Tue Jun 19 04:04:31 EDT 2007

Is this going to solve JBCACHE-1103 ? I mean, +1 for the lock 
refactoring, sounds like it needs to be done anyway. But, because you 
have to be thread safe at one point, aren't you deferring the issue to a 
later stage ? At one point you have to acquire a lock to prevent 
concurrent loading, and I'm afraid we'll have the same issue.

But, wait, if you defer lock acquisition till after the synchronous 
cluster method call, you should be fine. Is this what you have in mind ?

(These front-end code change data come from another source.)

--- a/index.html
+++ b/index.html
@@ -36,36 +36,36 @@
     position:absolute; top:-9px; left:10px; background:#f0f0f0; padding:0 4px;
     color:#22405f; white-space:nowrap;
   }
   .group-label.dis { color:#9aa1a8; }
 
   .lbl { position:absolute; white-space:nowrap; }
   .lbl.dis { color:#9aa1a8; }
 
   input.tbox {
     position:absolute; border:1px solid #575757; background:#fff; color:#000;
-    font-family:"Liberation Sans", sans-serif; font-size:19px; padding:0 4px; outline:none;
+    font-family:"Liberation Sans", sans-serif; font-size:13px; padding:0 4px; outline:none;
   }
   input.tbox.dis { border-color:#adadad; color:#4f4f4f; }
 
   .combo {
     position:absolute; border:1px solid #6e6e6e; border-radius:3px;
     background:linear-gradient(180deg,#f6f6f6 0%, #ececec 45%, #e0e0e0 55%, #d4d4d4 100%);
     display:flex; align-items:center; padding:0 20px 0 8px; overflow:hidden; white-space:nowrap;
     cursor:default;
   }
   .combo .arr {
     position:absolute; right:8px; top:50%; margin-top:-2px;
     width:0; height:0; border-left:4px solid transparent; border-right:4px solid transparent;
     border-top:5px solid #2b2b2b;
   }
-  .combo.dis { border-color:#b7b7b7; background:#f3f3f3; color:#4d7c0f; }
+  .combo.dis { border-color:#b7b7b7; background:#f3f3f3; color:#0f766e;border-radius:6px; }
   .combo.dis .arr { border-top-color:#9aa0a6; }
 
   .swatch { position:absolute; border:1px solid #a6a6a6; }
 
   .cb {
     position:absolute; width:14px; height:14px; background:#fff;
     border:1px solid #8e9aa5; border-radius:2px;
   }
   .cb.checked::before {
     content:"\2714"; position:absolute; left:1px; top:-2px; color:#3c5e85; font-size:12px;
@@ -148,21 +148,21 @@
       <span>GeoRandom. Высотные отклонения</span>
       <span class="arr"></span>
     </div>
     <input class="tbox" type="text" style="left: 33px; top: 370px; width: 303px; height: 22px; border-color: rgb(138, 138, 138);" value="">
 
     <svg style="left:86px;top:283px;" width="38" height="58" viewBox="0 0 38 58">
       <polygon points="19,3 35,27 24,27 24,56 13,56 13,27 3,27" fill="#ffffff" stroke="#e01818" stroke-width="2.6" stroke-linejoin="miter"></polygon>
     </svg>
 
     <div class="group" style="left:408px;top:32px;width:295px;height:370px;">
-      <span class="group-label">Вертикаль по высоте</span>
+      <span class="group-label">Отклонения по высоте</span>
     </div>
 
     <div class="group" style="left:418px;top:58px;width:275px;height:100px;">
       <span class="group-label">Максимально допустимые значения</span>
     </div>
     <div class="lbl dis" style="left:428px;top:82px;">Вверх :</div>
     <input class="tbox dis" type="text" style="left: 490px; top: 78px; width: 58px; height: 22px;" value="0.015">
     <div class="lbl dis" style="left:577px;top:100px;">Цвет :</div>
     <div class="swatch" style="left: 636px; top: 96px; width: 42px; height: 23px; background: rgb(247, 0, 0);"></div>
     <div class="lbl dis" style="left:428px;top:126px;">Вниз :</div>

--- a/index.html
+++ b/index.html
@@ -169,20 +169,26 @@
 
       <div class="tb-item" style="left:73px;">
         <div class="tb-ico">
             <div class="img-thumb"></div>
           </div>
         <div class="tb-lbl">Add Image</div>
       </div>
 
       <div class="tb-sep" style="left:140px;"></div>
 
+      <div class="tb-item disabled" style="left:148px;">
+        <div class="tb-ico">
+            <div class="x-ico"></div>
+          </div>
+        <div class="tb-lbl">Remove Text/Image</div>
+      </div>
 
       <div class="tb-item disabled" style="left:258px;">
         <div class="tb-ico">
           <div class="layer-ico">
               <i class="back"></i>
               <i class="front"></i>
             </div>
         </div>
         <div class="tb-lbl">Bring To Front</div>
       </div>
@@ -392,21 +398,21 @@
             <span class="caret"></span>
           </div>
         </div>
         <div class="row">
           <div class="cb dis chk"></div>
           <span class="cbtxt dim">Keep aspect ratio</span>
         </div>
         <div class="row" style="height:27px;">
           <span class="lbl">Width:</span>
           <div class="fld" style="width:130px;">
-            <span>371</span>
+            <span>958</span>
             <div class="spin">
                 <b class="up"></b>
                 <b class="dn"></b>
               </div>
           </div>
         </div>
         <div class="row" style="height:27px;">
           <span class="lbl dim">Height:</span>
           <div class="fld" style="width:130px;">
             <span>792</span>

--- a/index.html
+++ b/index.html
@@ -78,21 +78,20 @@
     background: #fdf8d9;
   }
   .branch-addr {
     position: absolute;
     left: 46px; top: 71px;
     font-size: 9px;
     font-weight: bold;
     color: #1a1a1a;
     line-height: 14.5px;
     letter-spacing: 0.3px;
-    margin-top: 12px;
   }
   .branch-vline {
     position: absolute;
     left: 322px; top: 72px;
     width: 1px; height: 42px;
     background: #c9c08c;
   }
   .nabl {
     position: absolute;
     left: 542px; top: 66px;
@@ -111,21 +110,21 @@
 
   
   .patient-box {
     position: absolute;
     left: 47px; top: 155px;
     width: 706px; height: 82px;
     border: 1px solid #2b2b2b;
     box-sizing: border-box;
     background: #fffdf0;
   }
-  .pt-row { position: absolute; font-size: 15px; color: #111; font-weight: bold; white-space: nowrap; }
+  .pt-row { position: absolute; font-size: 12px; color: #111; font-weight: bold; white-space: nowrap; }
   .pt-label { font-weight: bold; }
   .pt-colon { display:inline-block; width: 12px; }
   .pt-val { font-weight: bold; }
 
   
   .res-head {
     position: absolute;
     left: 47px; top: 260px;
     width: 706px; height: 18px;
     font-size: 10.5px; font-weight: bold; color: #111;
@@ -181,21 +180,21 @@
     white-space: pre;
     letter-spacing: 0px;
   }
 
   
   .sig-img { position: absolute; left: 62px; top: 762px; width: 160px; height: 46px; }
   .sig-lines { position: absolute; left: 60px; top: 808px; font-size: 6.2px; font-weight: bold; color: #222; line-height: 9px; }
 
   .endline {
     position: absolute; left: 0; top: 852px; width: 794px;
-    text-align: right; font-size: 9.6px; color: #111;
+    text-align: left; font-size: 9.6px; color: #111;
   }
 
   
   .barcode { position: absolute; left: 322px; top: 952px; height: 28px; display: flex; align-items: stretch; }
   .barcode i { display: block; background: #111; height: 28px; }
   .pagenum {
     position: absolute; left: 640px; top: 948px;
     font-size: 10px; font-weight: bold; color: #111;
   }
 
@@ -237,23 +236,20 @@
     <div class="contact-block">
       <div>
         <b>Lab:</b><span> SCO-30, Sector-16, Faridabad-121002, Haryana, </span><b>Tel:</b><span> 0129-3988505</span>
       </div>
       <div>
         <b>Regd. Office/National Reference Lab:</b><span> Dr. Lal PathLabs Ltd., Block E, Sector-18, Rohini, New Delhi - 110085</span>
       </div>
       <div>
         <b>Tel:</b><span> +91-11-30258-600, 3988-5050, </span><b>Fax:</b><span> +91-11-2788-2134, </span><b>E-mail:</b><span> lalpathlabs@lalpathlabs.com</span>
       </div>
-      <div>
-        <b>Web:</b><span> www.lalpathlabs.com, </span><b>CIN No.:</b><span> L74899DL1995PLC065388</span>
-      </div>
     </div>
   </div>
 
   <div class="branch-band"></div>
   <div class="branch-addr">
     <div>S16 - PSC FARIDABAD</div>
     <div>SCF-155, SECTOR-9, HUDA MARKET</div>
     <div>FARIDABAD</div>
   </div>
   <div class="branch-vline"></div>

On the same topic: I looked into interrupting clustered method calls in 
JGroups (http://jira.jboss.com/jira/browse/JGRP-533), and came to the 
conclusion that it isn't feasible. When a thread is blocked on 
FC.down(), waiting for credits, then I can interrupt it, but it will go 
right back in its loop waiting for credits, therefore blocking again. 
Unless I change the loop condition (running & waiting-for-credits), the 
thread will always block if there aren't enough credits available.

Thoughts ?

Manik Surtani wrote:
>
>
> Ok, I spent a bit of time investigating this, and the original sync 
> blocks in the CacheLoaderInterceptor, superceded by the 
> synchronization on an Fqn in subsequent versions are all hacks to get 
> around the fact that some cache loader implementations themselves 
> aren't thread safe.
>
> I wrote a test to check the thread safety of cache loader impls, and 
> most of what we have fail.  I patched the DummyInMemoryCacheLoader to 
> be thread safe (a lot of synchronization within the impl) and removed 
> the unnecessary locks in the interceptors and things work fine.  I 
> tried this with some of the few thread-safe cache loader impls we have 
> (BDBJE, for example) and this worked well as well.
>
> So what I propose is this:
>
> 1) Patch CLI to NOT use the Fqn locks (in BaseCacheLoaderInterceptor)
> 2) Make sure we acquire locks (lock() call up the interceptor stack) 
> *before* attempting to load node, but after creating temp node
> 3) Make sure cache loader impls are thread safe
> 4) Add thread safety test to CacheLoaderTestBase
> 5) Patch loaders that aren't threadsafe and fail test in (4) - 
> FileCacheLoader, JDBCCacheLoader, etc.
>
> I'm going to do this on my local checkout of HEAD and run the 
> regression tests overnight.  If this works, I suggest backporting this 
> to 1.4.x and regressing there.
>
> WDYT?

-- 
Bela Ban
Lead JGroups / JBoss Clustering team
JBoss - a division of Red Hat